Computers & Chemical Engineering ( IF 3.9 ) Pub Date : 2021-12-14 , DOI: 10.1016/j.compchemeng.2021.107635 Tim Varelmann 1 , Adrian W. Lipow 1 , Michael Baldea 2, 3 , Alexander Mitsos 1, 4, 5
Solving the optimal power flow problem in a cooperative way between power generators and industrial users can reduce electricity costs more effectively than price-based demand side management.
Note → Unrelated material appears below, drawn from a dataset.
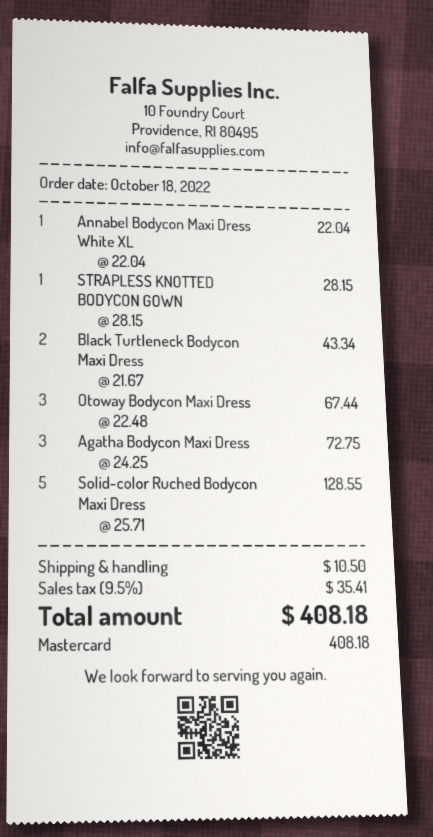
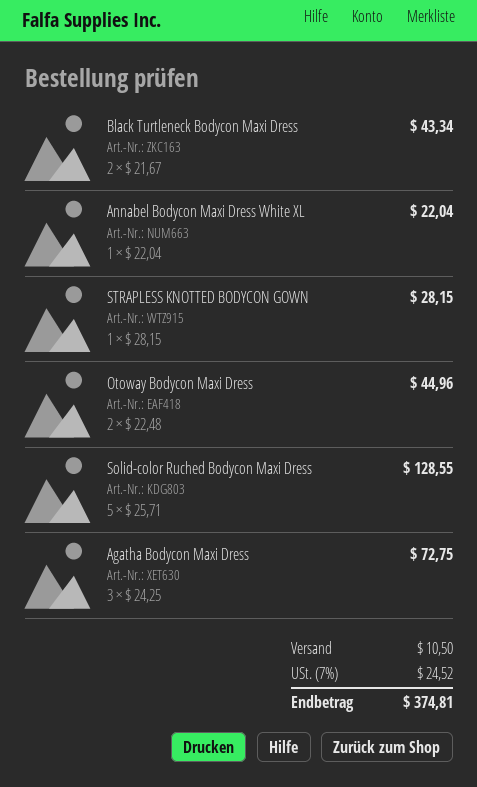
Otoway Bodycon Maxi Dress: 3 x 22.48 = 67.44 -> 2 x 22.48 = 44.96
tax: 9.5% = 35.41 -> 7% = 24.52
total: 408.18 -> 374.81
In previous work, we recently developed a decomposition-based algorithm based on Benders-type cuts to solve cooperative optimal power flow problems, which allows to protect sensitive load information. However, the algorithm suffers from unfavorable scaling behavior when the number of cooperating load entities increases. Herein, we improve the quality of the cutting planes that cooperating electricity users generate for the grid in lieu of sharing their dynamic process models. After comparing different cutting strategies and combinations thereof, we develop a tailored cutting strategy. This strategy improves the scaling behavior of our decomposition-based algorithm with multiple cooperating electricity user locations drastically. We obtain speedups factors up to almost 60 compared to our algorithm with the initial cutting strategy.
中文翻译:
潮流解耦协同优化的高级可行性削减
与基于价格的需求侧管理相比,以发电商和工业用户之间的合作方式解决最优潮流问题可以更有效地降低电力成本。在之前的工作中,我们最近开发了一种基于 Benders 型切割的基于分解的算法来解决协作最优潮流问题,从而保护敏感的负载信息。然而,当协作负载实体的数量增加时,该算法会受到不利的缩放行为的影响。在这里,我们提高了合作电力用户为电网生成的切割平面的质量,而不是共享他们的动态过程模型。在比较不同的切割策略及其组合后,我们制定了量身定制的切割策略。这种策略极大地改善了我们基于分解的算法与多个合作电力用户位置的缩放行为。与采用初始切割策略的算法相比,我们获得了高达近 60 的加速因子。